-- DIRECTIONS --
Look through the data below and output, unchanged, every line from the one holding "text: матеріальну ->" through the one holding "text: телефон та", inclusive. Skip the pictures.

-- DATA IN THIS EXERCISE --
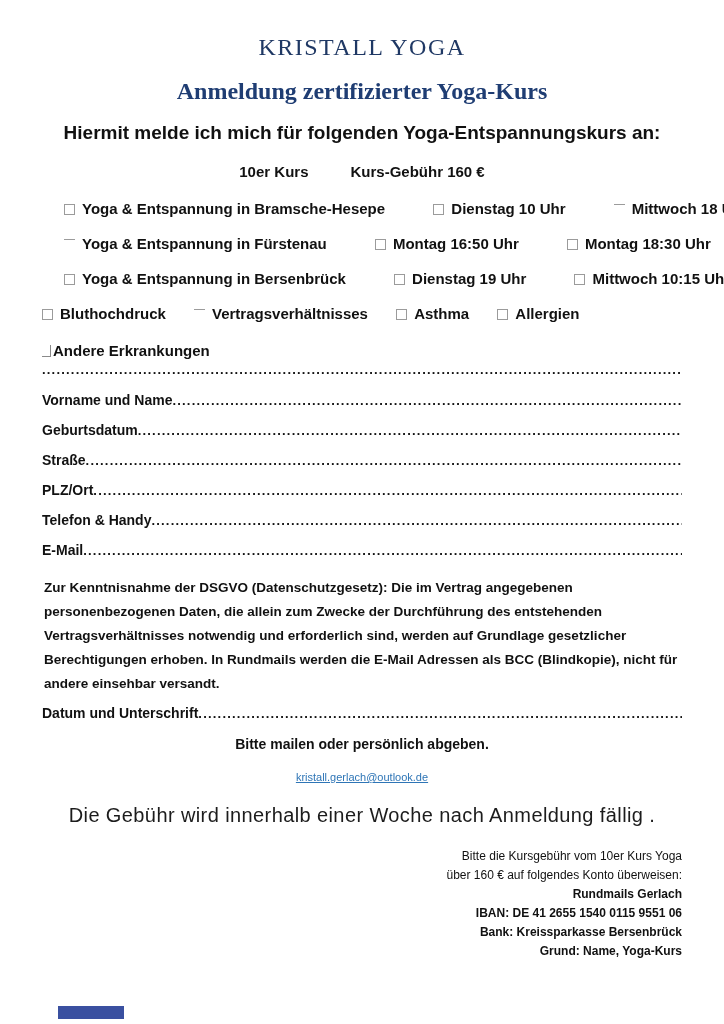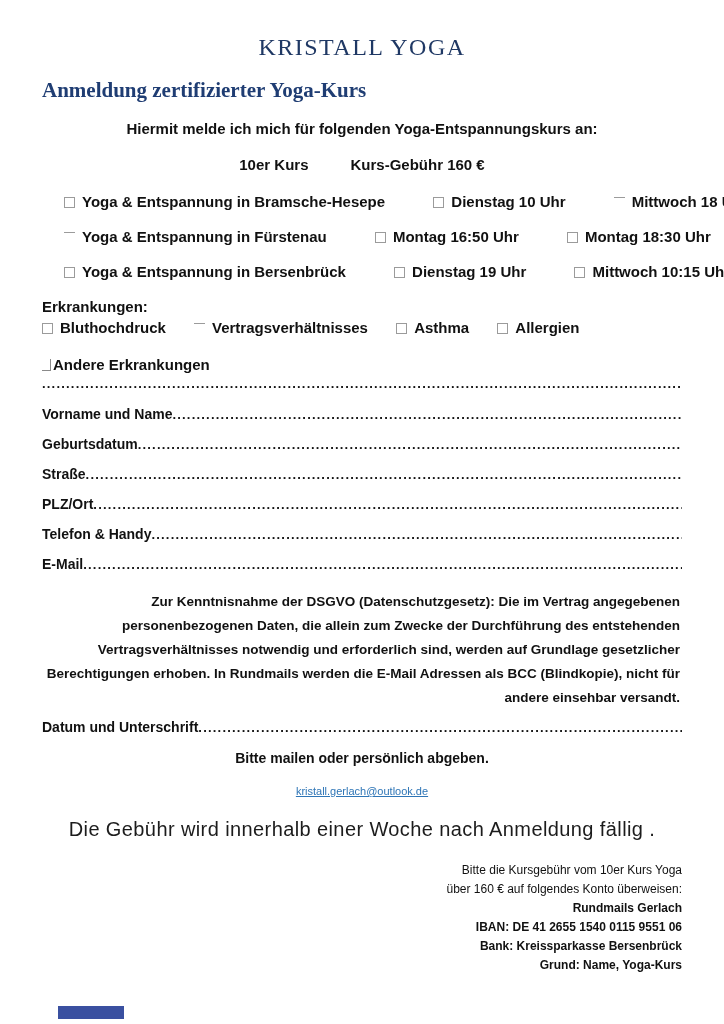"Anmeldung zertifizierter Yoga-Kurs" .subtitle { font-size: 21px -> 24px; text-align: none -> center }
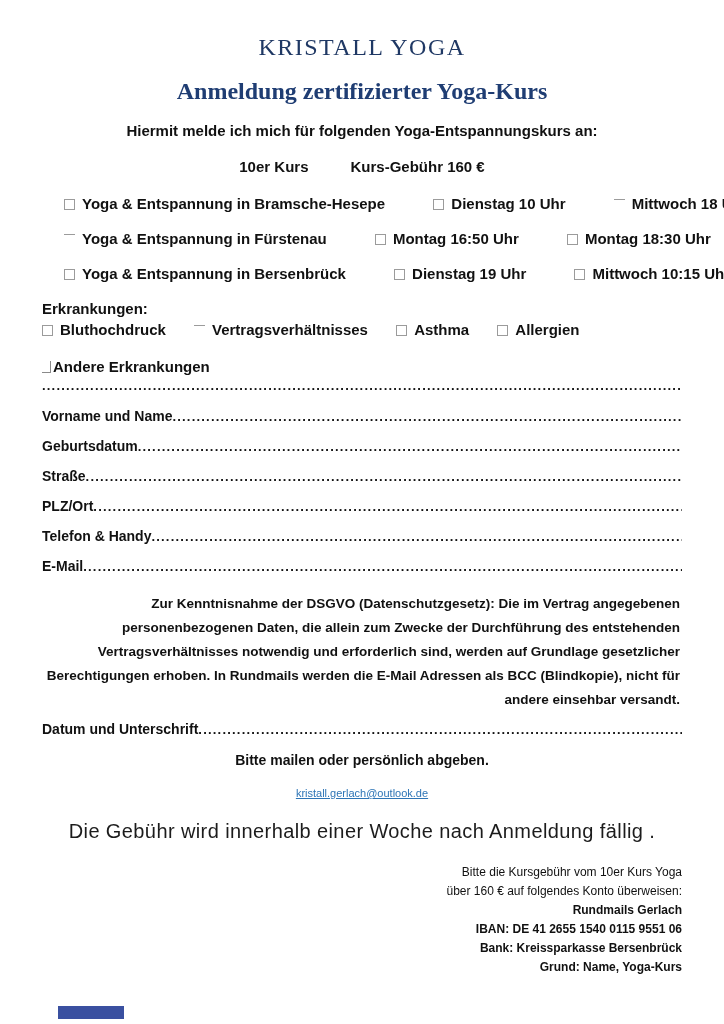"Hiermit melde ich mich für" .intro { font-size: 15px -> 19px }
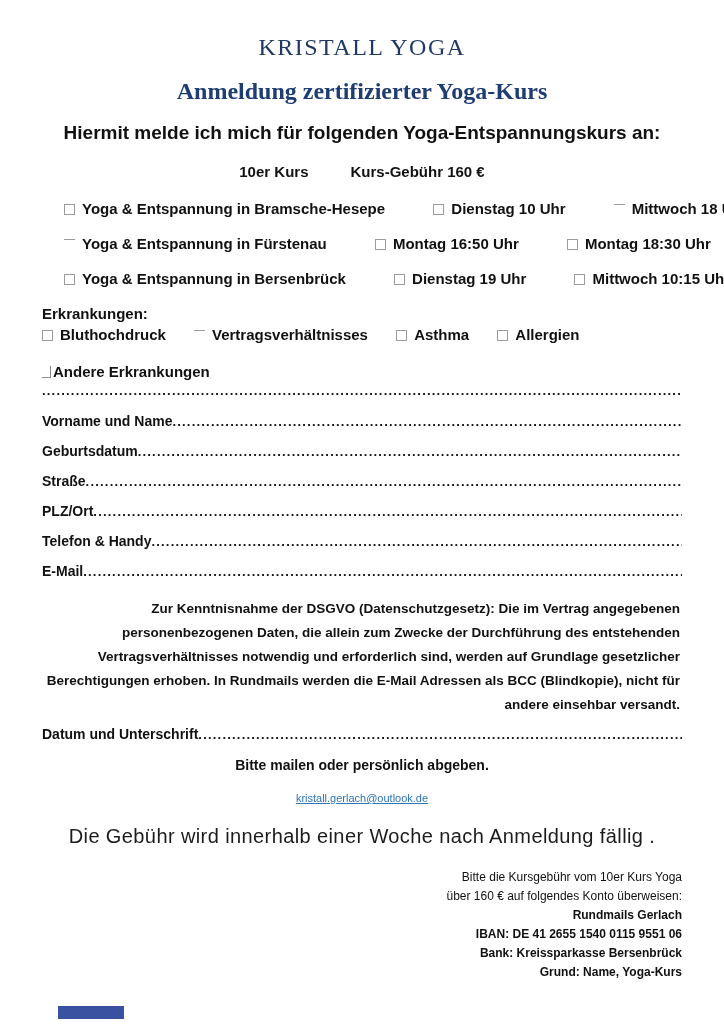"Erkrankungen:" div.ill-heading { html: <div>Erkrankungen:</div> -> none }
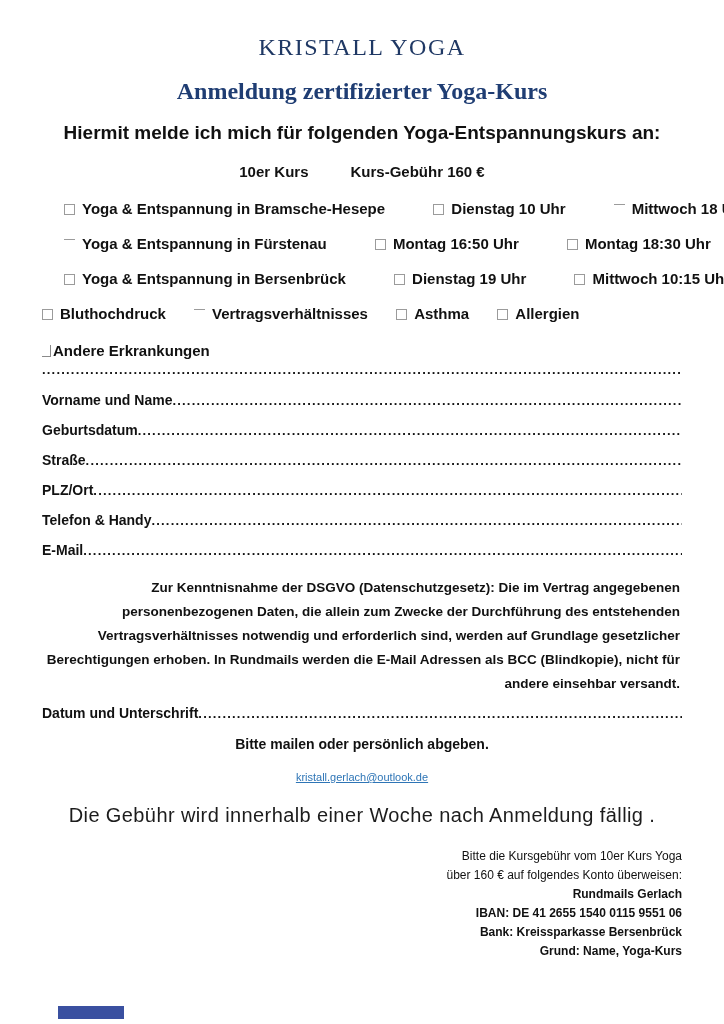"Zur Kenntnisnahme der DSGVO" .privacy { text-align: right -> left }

...

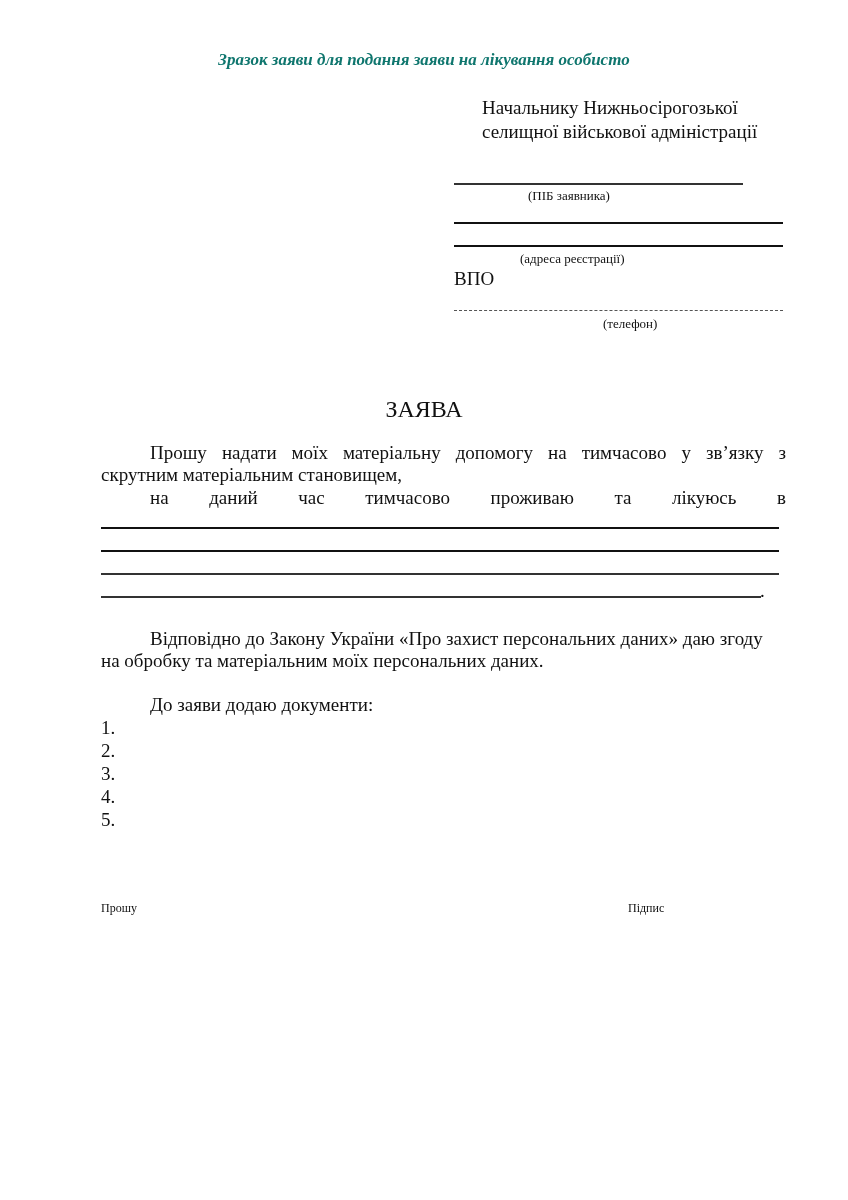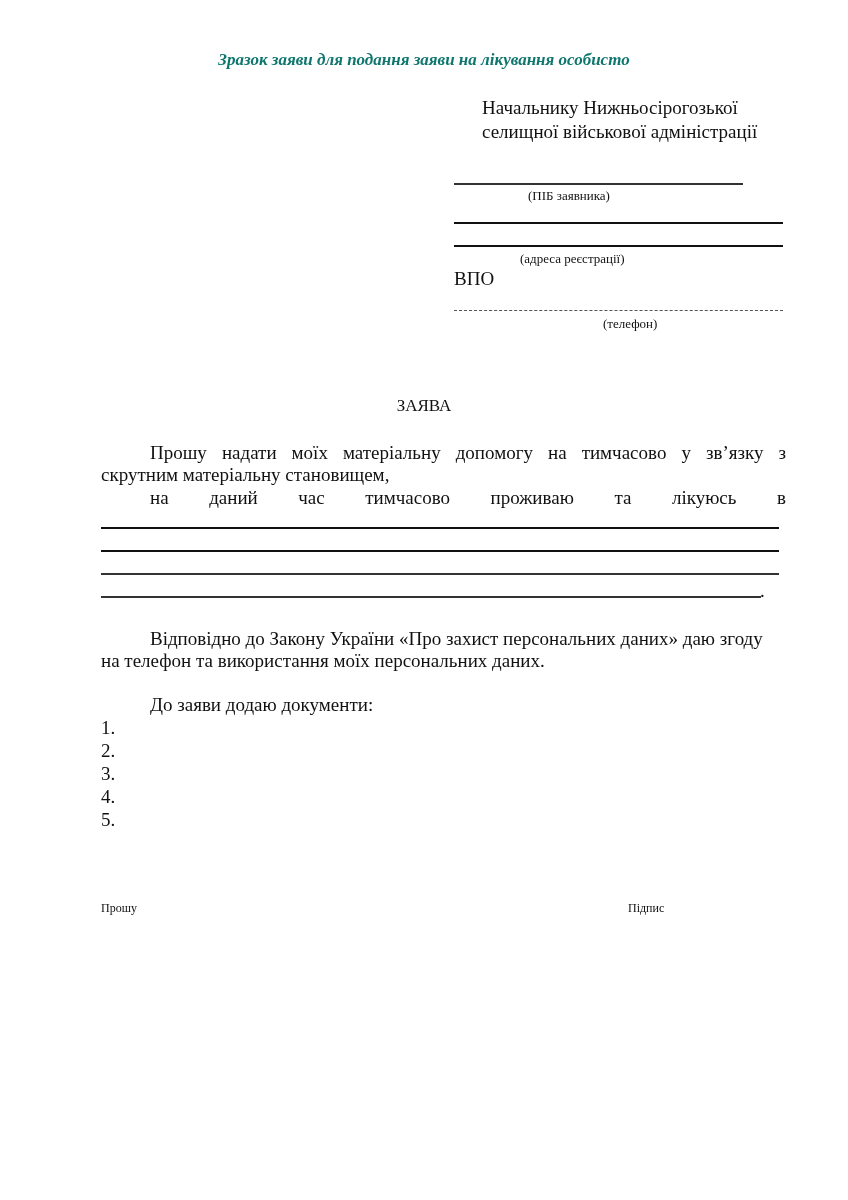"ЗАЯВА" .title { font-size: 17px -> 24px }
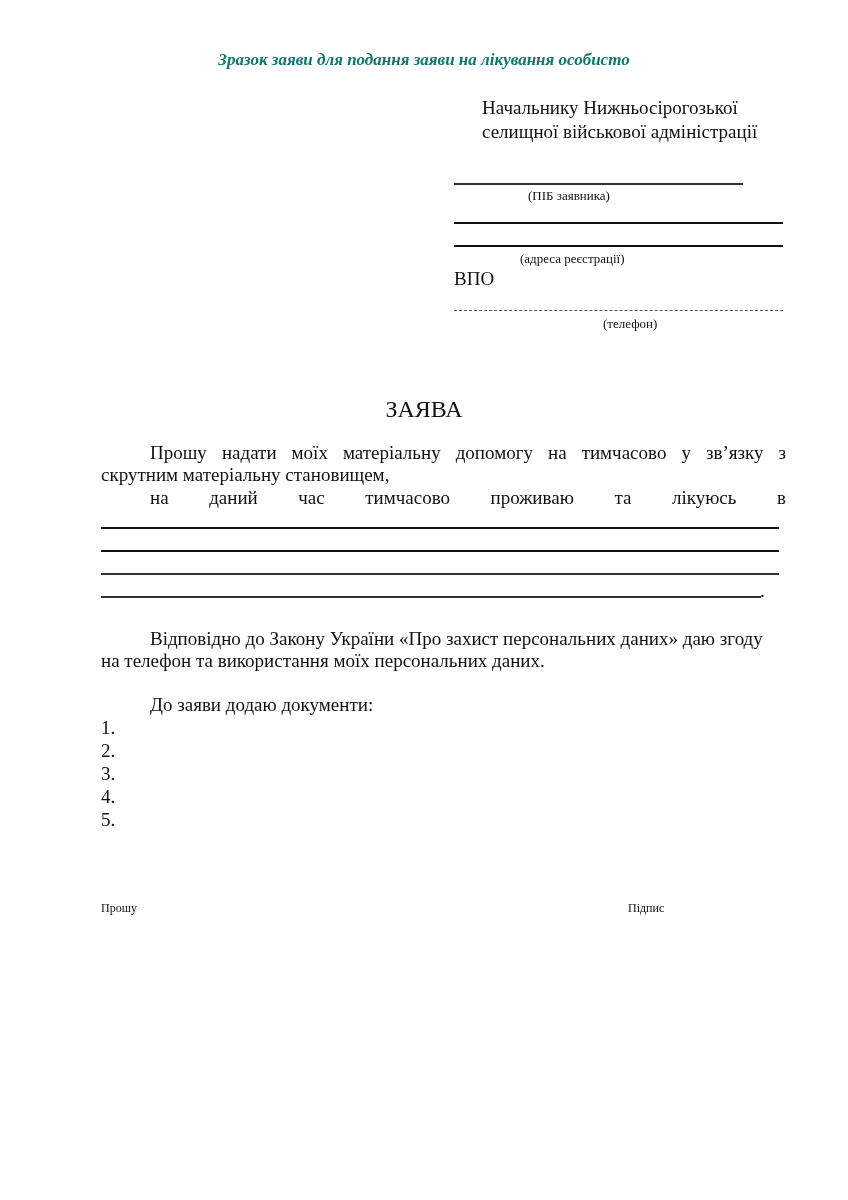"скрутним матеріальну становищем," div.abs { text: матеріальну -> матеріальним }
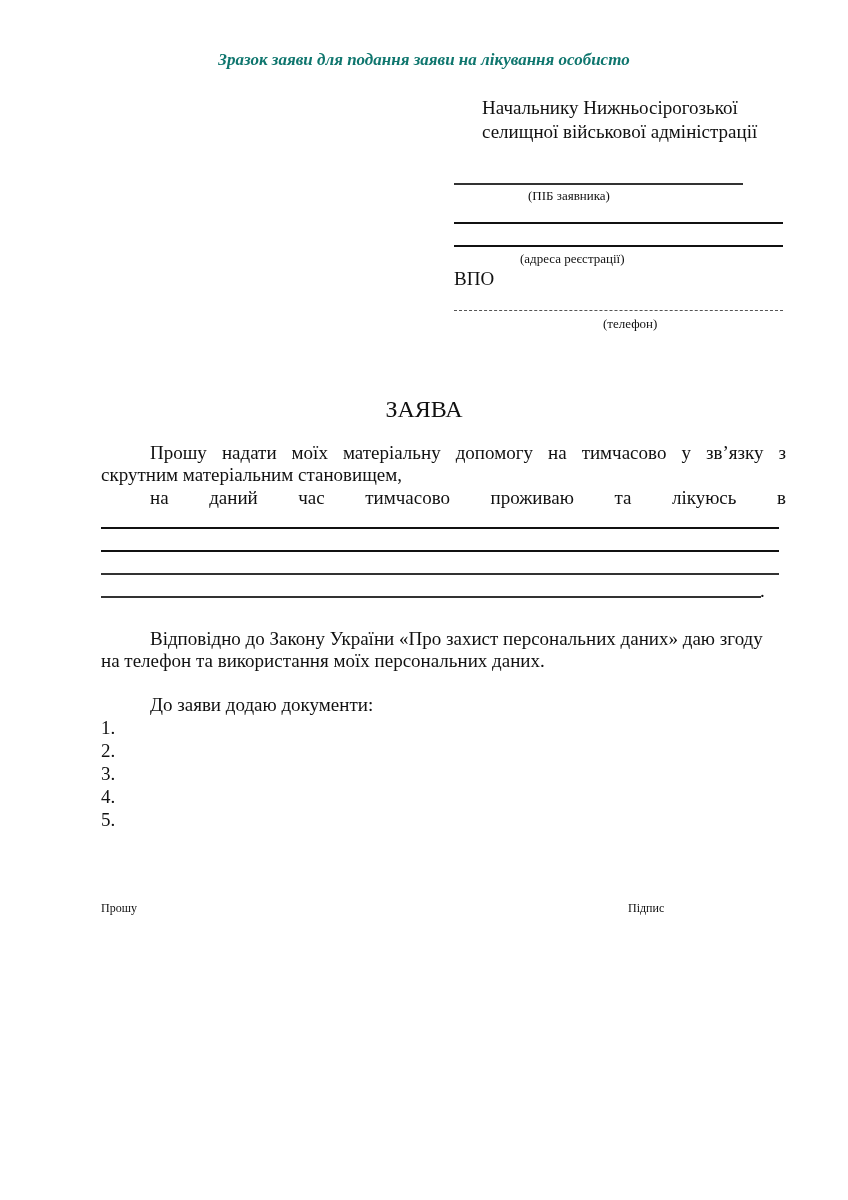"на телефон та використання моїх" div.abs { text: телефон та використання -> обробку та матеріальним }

---

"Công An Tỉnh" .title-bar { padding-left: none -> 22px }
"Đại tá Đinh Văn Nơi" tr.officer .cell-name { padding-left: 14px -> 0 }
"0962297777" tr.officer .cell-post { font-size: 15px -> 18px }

-- RESPONSE BOX --
"скрутним матеріальну становищем," div.abs { text: матеріальну -> матеріальним }
"на телефон та використання моїх" div.abs { text: телефон та використання -> обробку та матеріальним }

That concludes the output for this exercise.